Culinary Arts 1 and 2 teacher and experienced chef Kelly Loflen uses her class time to hone in on the core principles of cooking.
“Culinary 1 is our introduction level class; we try to teach kids the foundations of food, from safety and sanitation, how to measure, how to chop, and then how to cook using specific techniques,” Loflen said. “In Culinary 2, we use international dishes to expand knowledge and skills. I encourage students to modify their dishes; I really want people to figure out what food and flavors they like.”
Why?
“Everyone needs to know how to cook,” Loflen said. “It might seem like an overwhelming task to plan a menu, grocery shop and prep, but it is fun, relaxing and creative. It’s something you look forward to doing.”
Loflen emphasizes that cooking for yourself is beneficial beyond a creative outlet.
“If you are going to eat what you cook, you’re going to eat healthier,” Loflen said. “You are going to know what ingredients you are putting into it, and when you go out to a restaurant, you know what you are willing to spend money on for someone to cook it for you.”
Where do I start?
Whether you are taking a class or following a YouTube tutorial, Loflen recommends visual, hands-on learning.
“There are so many free resources out there,” Loflen said. “YouTube’s great. It is really nice to watch what someone’s doing, and then just grab a cutting board, grab a knife and try it for yourself.
The first step in making any dish is ensuring you understand what a recipe is telling you.
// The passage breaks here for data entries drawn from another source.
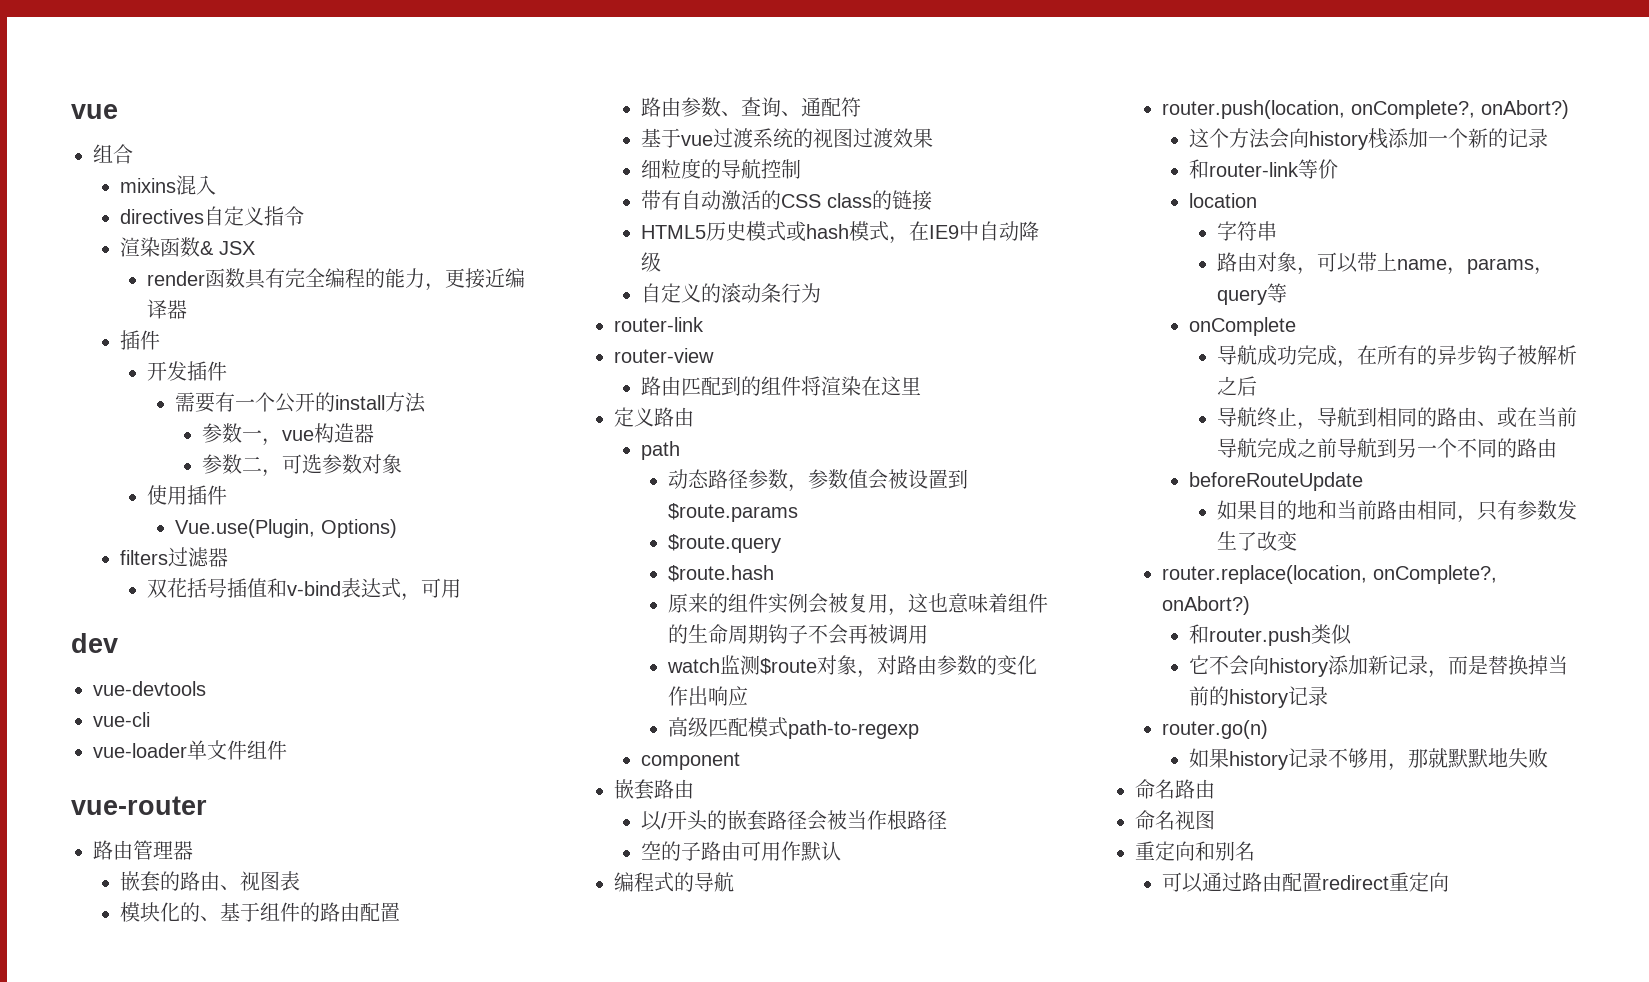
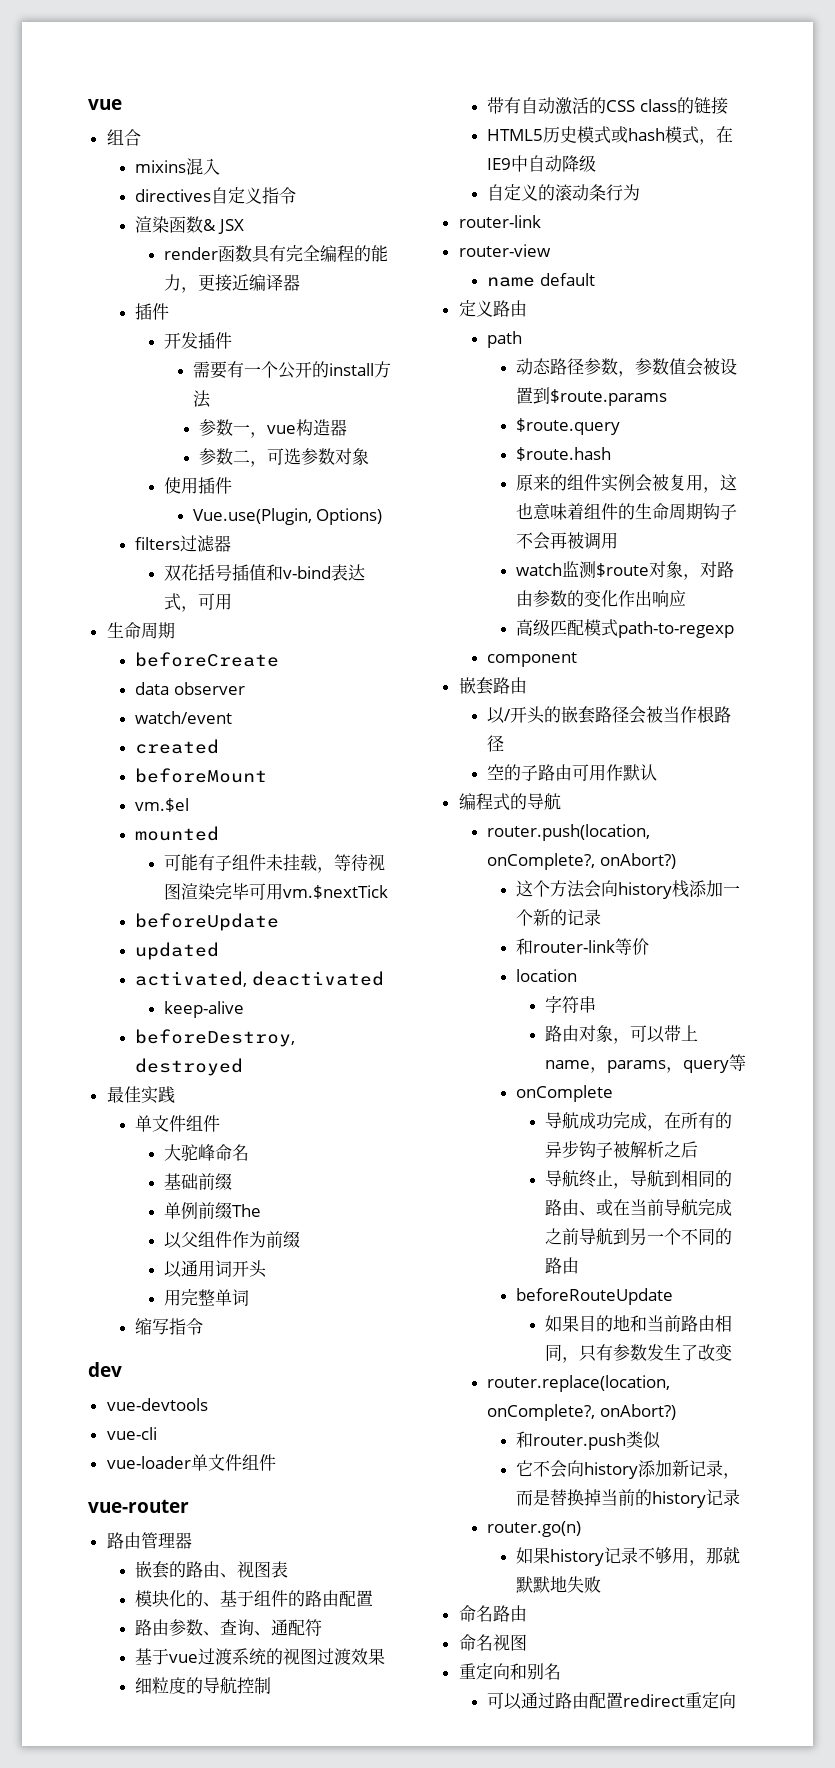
(462, 588) none -> [106,622,175,639] [135,652,280,667] [135,682,245,695] [135,711,233,724] [135,739,220,754] [135,768,268,783] [135,798,190,812] [135,826,220,841] [164,854,386,873] [164,883,389,900] [135,913,280,931] [135,942,220,960] [135,971,384,987] [164,1001,245,1018] [135,1029,296,1047] [135,1058,244,1076] [106,1086,175,1104] [135,1115,221,1132] [164,1144,250,1161] [164,1173,233,1190] [164,1202,262,1219] [164,1231,301,1249] [164,1260,268,1278] [164,1289,250,1306] [135,1318,204,1335] // 生命周期 // beforeCreate // data observer // watch/event // created // beforeMount // vm.$el // mounted // 可能有子组件未挂载，等待视图渲染完毕可用vm.$nextTick // beforeUpdate // updated // activated, deactivated // keep-alive // beforeDestroy, destroyed // 最佳实践 // 单文件组件 // 大驼峰命名 // 基础前缀 // 单例前缀The // 以父组件作为前缀 // 以通用词开头 // 用完整单词 // 缩写指令
[641,376,922,396] 路由匹配到的组件将渲染在这里 -> [487,273,595,287] name default

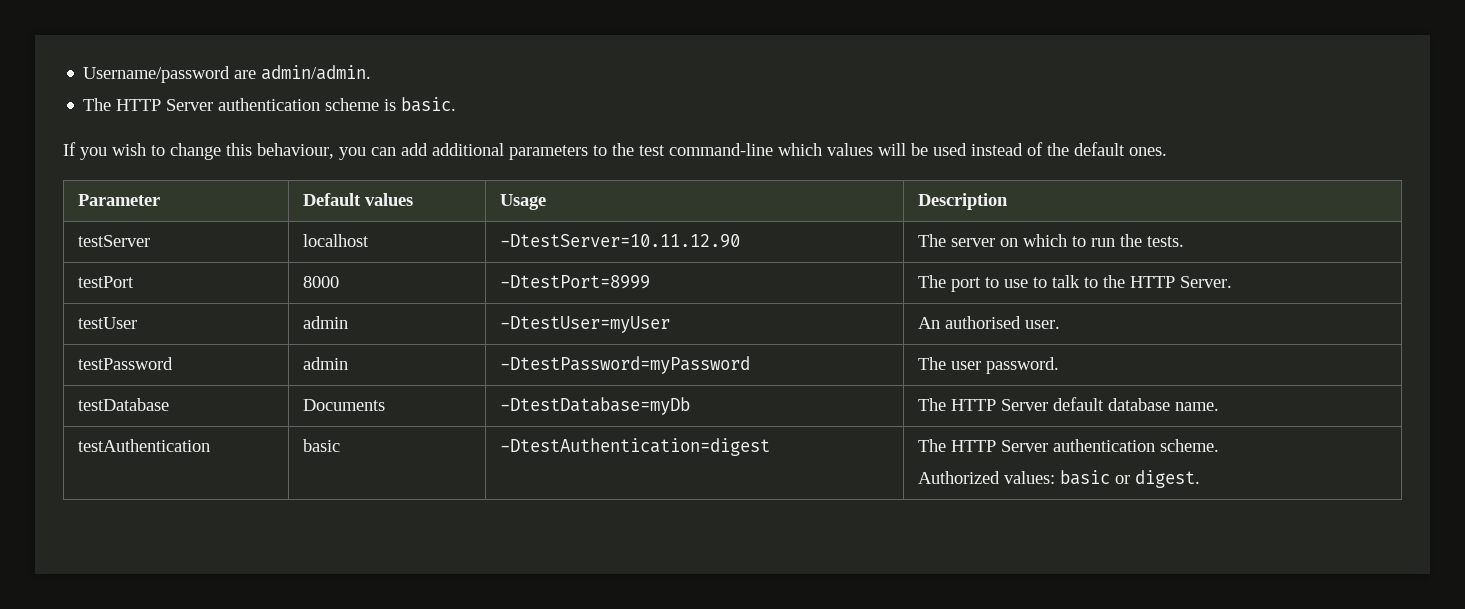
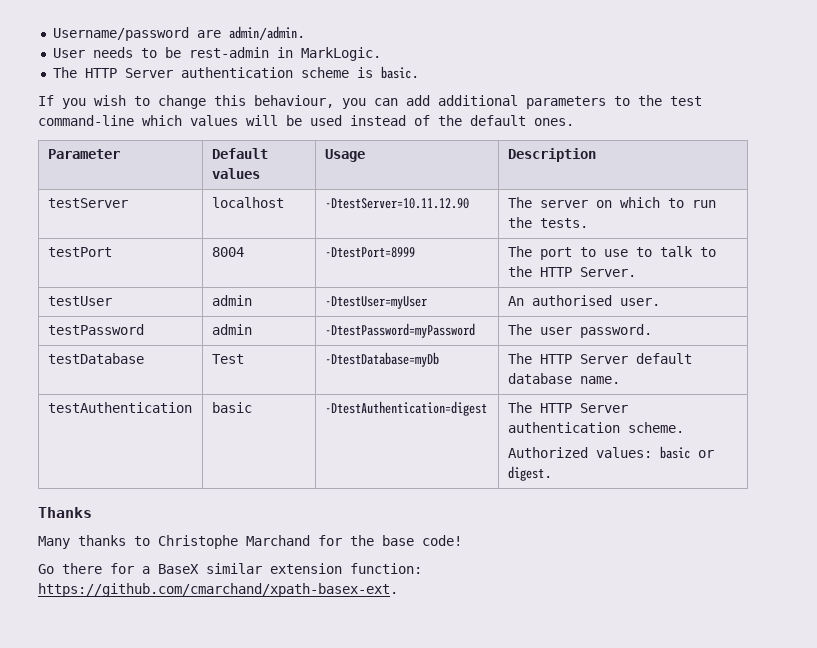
(372, 72) none -> [52,47,381,61] // User needs to be rest-admin in MarkLogic.
[302,276,339,288] 8000 -> [211,247,244,257] 8004
[302,399,385,411] Documents -> [211,354,244,364] Test
(1200, 479) none -> [38,507,92,518] [38,535,462,549] [38,563,422,574] [38,583,398,597] // Thanks // Many thanks to Christophe Marchand for the base code! // Go there for a BaseX similar extension function: https://github.com/cmarchand/xpath-basex-ext.

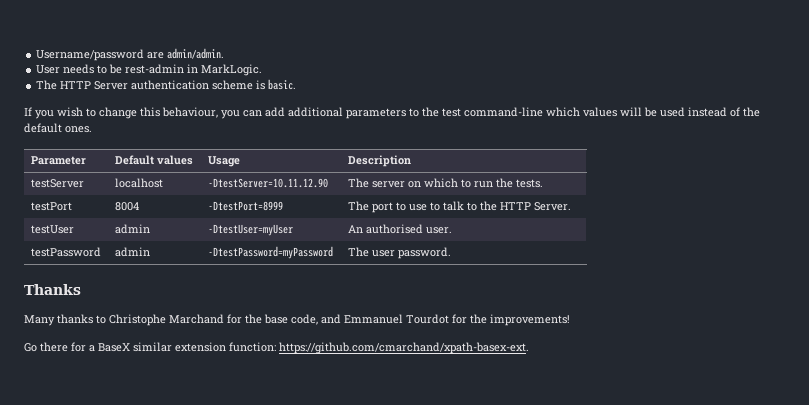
[47,353,144,364] [211,354,244,364] [324,352,439,367] [507,353,692,364] [507,373,620,384] [47,402,192,413] [211,402,252,413] [324,401,487,416] [507,402,628,413] [507,422,684,433] [507,446,714,459] [507,466,552,481] // testDatabase | Test | -DtestDatabase=myDb | The HTTP Server default database name. // testAuthentication | basic | -DtestAuthentication=digest | The HTTP Server authentication scheme. // Authorized values: basic or digest. -> (451, 253) none
[422,535,462,546] code! -> [291,314,570,326] code, and Emmanuel Tourdot for the improvements!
“Cooking is a language, and they are expecting you to know it,” Loflen said. “You have to learn the vocab and understand measurements to understand what a recipe is saying.”
Culinary methods
“Dry heat cooking is cooking without moisture,” Loflen said. “So when you are talking about a scrambled egg, you put a tiny bit of oil, and you scramble it, so the heat is being transferred through the pan, not the oil.”
Another method is moist cooking.
“When you are making a poached egg, you are cooking it in water,” Loflen said. “So you are getting that water hot and putting the egg in it, and that hot water is what is cooking the egg.”
The method you use defines the texture of your dish.
“Say you want to do a shredded chicken breast,” Loflen said. “If you cook them in water, they are going to be tender, but if you want a crispy, baked chicken, you put it in the oven to use dry heat.”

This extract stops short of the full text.